* [Problem requirements] Only lines holding "font" are needed; copy each of them from the data below.

-------- Data shown

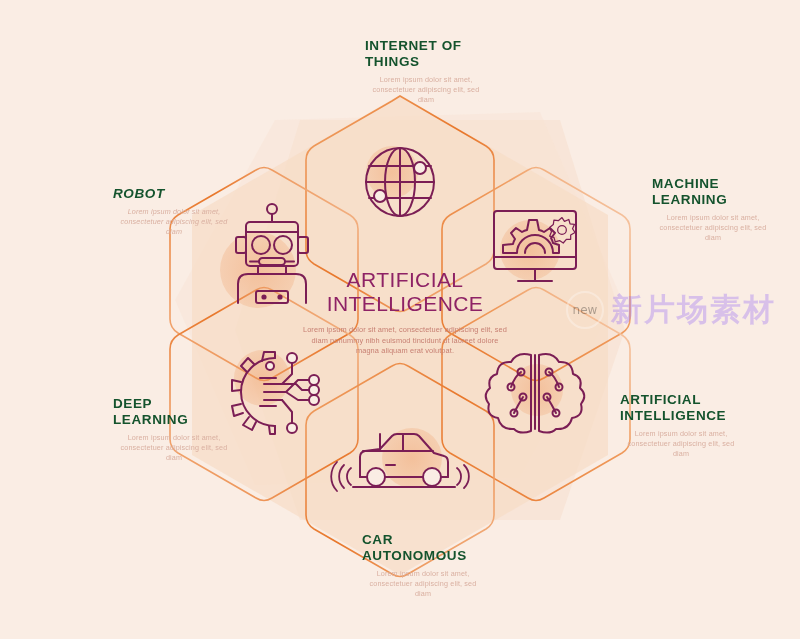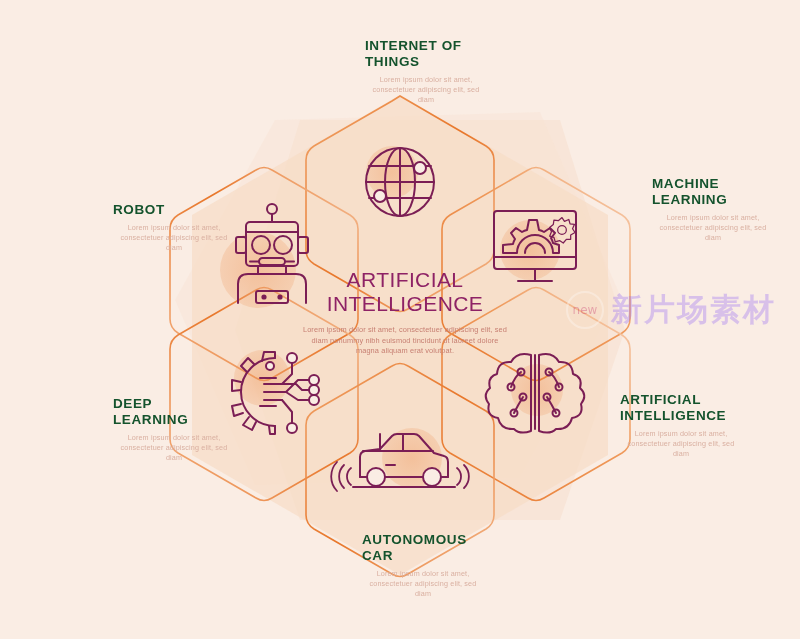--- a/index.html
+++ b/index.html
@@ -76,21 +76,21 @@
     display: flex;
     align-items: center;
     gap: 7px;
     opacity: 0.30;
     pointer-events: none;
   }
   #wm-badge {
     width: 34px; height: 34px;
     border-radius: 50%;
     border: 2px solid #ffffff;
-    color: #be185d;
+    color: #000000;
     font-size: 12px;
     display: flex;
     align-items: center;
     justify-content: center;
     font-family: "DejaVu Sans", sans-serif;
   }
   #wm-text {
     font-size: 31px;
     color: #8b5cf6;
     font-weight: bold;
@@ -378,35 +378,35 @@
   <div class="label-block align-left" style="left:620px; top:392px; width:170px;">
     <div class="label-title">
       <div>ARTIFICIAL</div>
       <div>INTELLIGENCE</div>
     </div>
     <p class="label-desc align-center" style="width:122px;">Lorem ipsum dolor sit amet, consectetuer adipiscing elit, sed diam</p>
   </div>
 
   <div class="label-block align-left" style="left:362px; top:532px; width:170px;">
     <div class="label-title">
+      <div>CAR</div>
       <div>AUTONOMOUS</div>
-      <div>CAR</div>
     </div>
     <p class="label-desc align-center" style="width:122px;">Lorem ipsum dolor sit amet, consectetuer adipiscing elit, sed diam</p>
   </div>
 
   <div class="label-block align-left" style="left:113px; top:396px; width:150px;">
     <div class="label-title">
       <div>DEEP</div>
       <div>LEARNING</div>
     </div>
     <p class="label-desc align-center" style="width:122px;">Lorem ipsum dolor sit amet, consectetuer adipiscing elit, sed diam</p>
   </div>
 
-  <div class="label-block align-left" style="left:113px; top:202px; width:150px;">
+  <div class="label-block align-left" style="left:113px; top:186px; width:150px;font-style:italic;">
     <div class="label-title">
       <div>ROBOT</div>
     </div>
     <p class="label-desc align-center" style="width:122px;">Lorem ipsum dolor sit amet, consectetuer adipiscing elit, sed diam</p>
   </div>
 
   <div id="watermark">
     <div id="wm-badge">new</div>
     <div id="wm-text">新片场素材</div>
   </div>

----------------

* [Written solution]
     font-size: 12px;
     font-family: "DejaVu Sans", sans-serif;
     font-size: 31px;
     font-weight: bold;
+  <div class="label-block align-left" style="left:113px; top:186px; width:150px;font-style:italic;">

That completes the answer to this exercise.